◆ DESCRIPTION OF THE TASK
Search the records below for the word "text", then return every line where it appears.
== EXCERPTED DATA ==
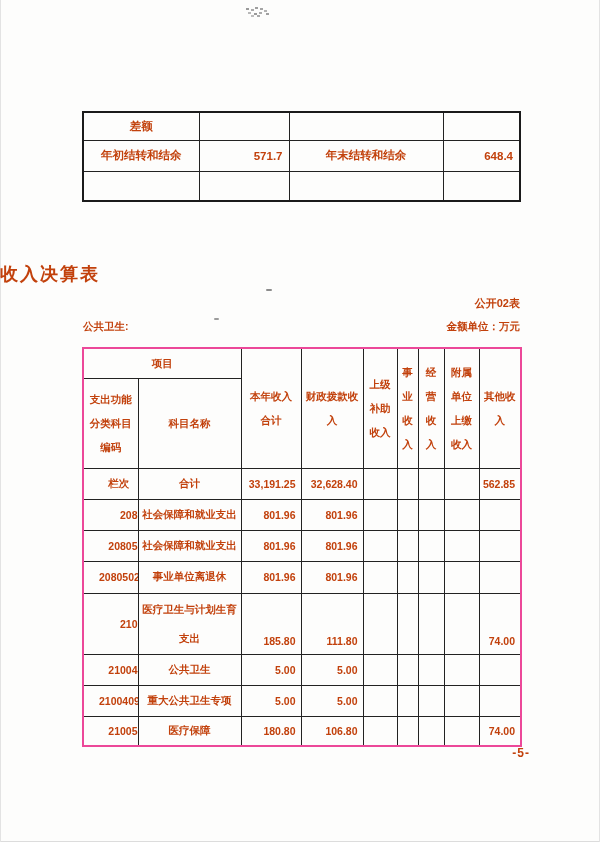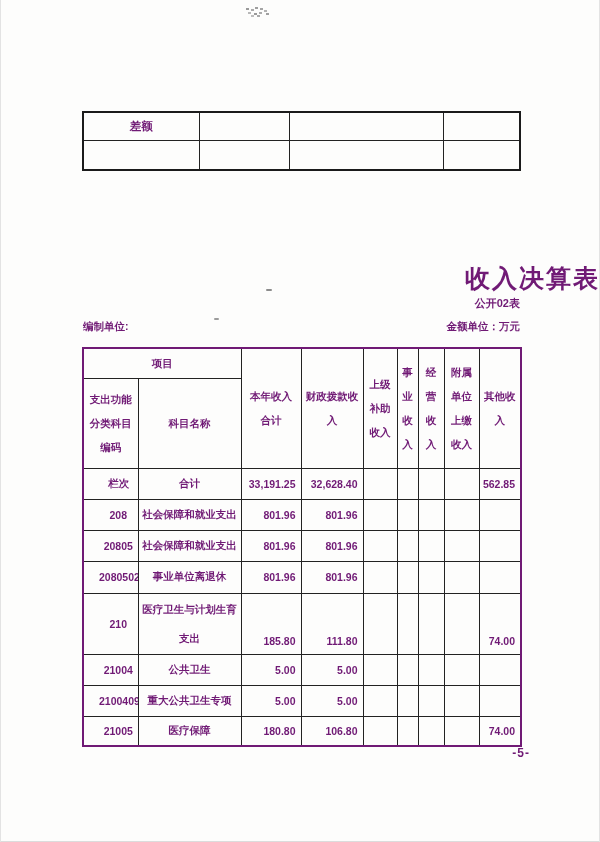--- a/index.html
+++ b/index.html
@@ -7,7 +7,7 @@
     position:relative; width:600px; height:842px;
     background:#fdfdfc;
     font-family:"Liberation Sans", sans-serif;
-    color:#701a75;
+    color:#c2410c;
     overflow:hidden;
     box-shadow: inset 1px 0 0 #e3e3e3, inset -1px 0 0 #e3e3e3, inset 0 -1px 0 #dcdcdc;
   }

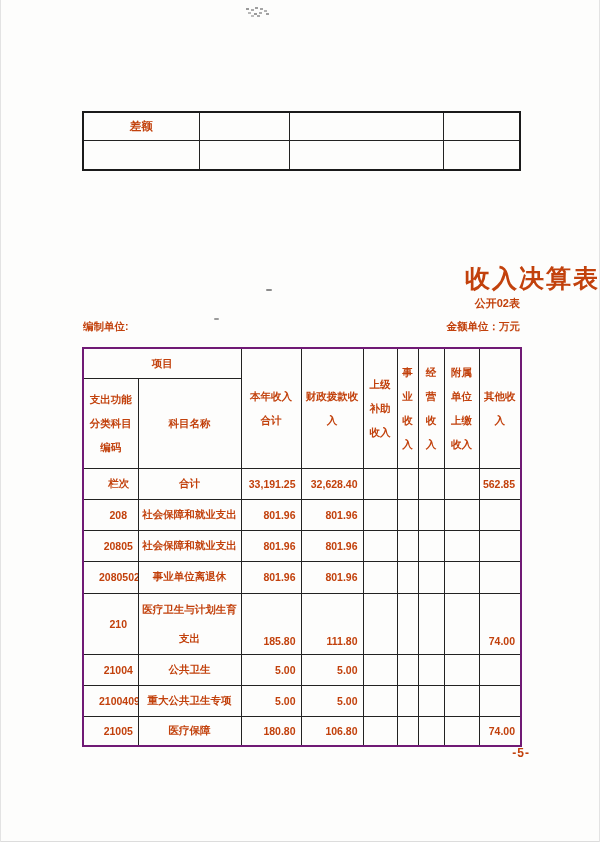--- a/index.html
+++ b/index.html
@@ -84,6 +84,12 @@
       <td class="num"></td>
       <td class="lbl"></td>
       <td class="num"></td>
+    </tr>
+    <tr class="rh31">
+      <td class="lbl">年初结转和结余</td>
+      <td class="num">571.7</td>
+      <td class="lbl">年末结转和结余</td>
+      <td class="num">648.4</td>
     </tr>
     <tr class="rh30">
       <td class="lbl"></td>

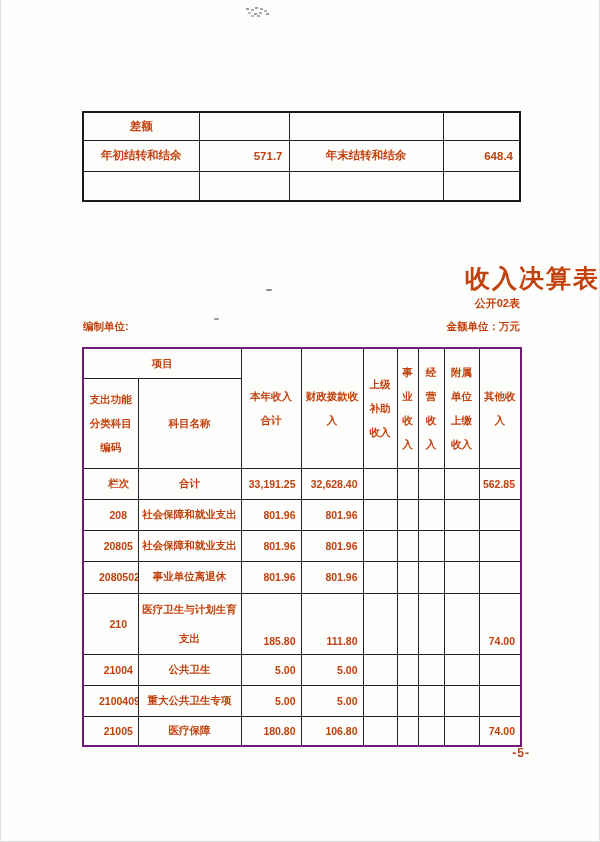--- a/index.html
+++ b/index.html
@@ -36,8 +36,8 @@
 
   
   .title {
-    position:absolute; left:0; top:262px; width:600px; text-align:right;
-    font-size:25px; font-weight:bold; letter-spacing:2px;font-family:Liberation Serif, serif;
+    position:absolute; left:0; top:262px; width:600px; text-align:left;
+    font-size:18px; font-weight:bold; letter-spacing:2px;font-family:Liberation Serif, serif;
   }
   .table-code { position:absolute; right:80px; top:296px; font-size:11px; font-weight:bold; }
   .prepared   { position:absolute; left:83px;  top:320px; font-size:10.5px; font-weight:bold; }

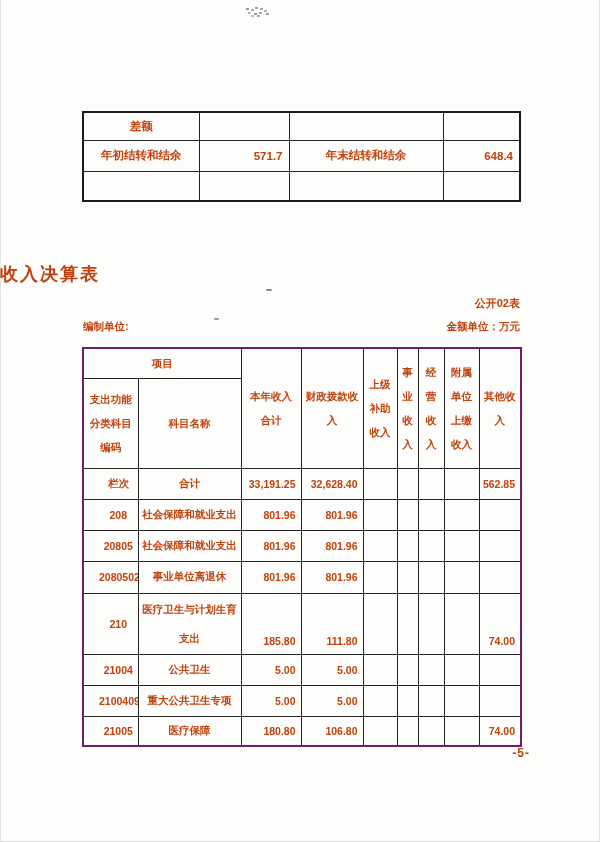--- a/index.html
+++ b/index.html
@@ -102,7 +102,7 @@
 
   <div class="title">收入决算表</div>
   <div class="table-code">公开02表</div>
-  <div class="prepared">编制单位:</div>
+  <div class="prepared">公共卫生:</div>
   <div class="unit">金额单位：万元</div>
 
   <table class="income">

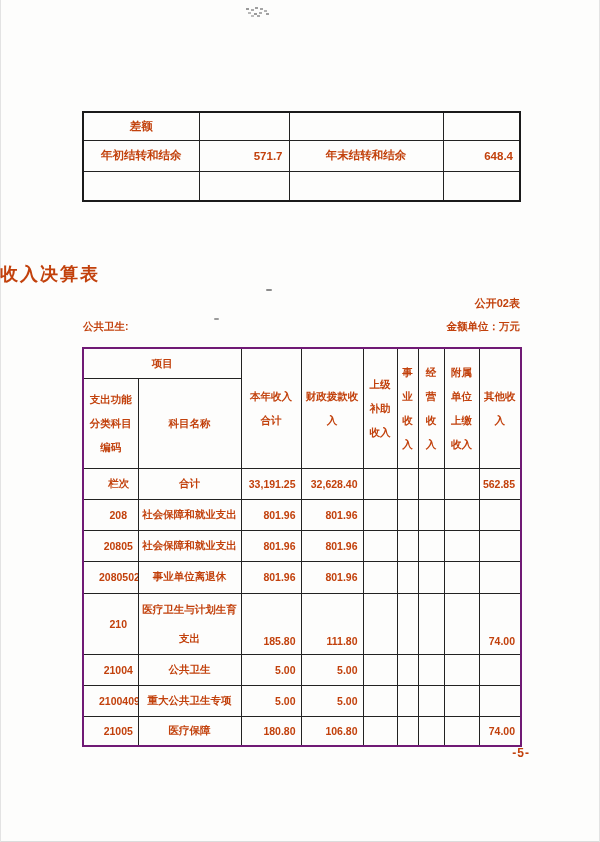--- a/index.html
+++ b/index.html
@@ -44,7 +44,7 @@
   .unit       { position:absolute; right:80px; top:320px; font-size:10.5px; font-weight:bold; }
 
   
-  .income { left:82px; top:347px; width:438px; border:2px solid #701a75; }
+  .income { left:82px; top:347px; width:438px; border:2px solid #ec4899; }
   .income td { font-size:10.5px; }
   .income .hc {
     text-align:center; font-weight:bold; line-height:24px;

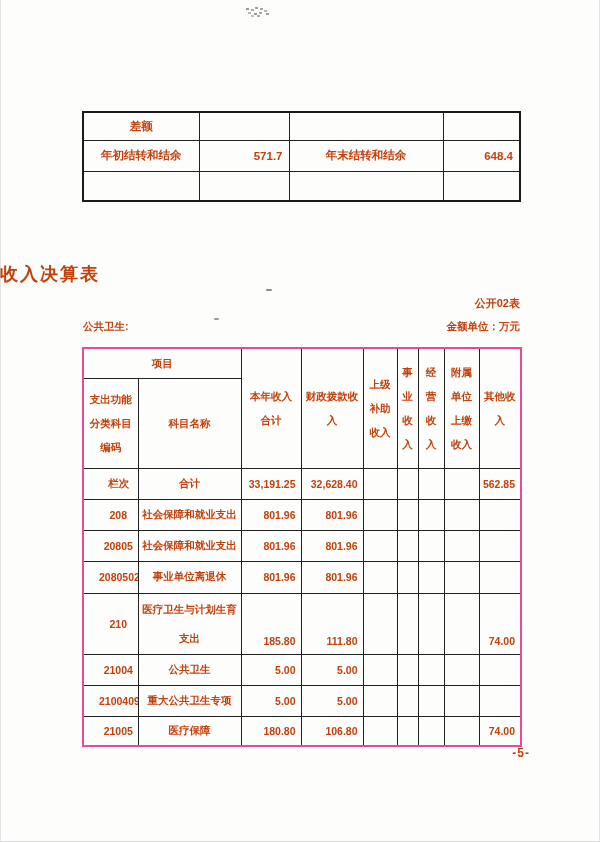--- a/index.html
+++ b/index.html
@@ -50,7 +50,7 @@
     text-align:center; font-weight:bold; line-height:24px;
     word-break:break-all; padding:0 4px; vertical-align:middle;
   }
-  .income .code { text-align:center; padding-left:15px; font-weight:bold; }
+  .income .code { text-align:right; padding-left:15px; font-weight:bold; }
   .income .code.center { text-align:center; padding-left:16px; }
   .income .name {
     text-align:center; font-weight:bold; white-space:pre-line;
===
◆ SOLUTION TO THE PROBLEM
-    position:absolute; left:0; top:262px; width:600px; text-align:right;
+    position:absolute; left:0; top:262px; width:600px; text-align:left;
     text-align:center; font-weight:bold; line-height:24px;
     text-align:center; font-weight:bold; line-height:24px;
-  .income .code { text-align:center; padding-left:15px; font-weight:bold; }
+  .income .code { text-align:right; padding-left:15px; font-weight:bold; }
   .income .code.center { text-align:center; padding-left:16px; }
     text-align:center; font-weight:bold; white-space:pre-line;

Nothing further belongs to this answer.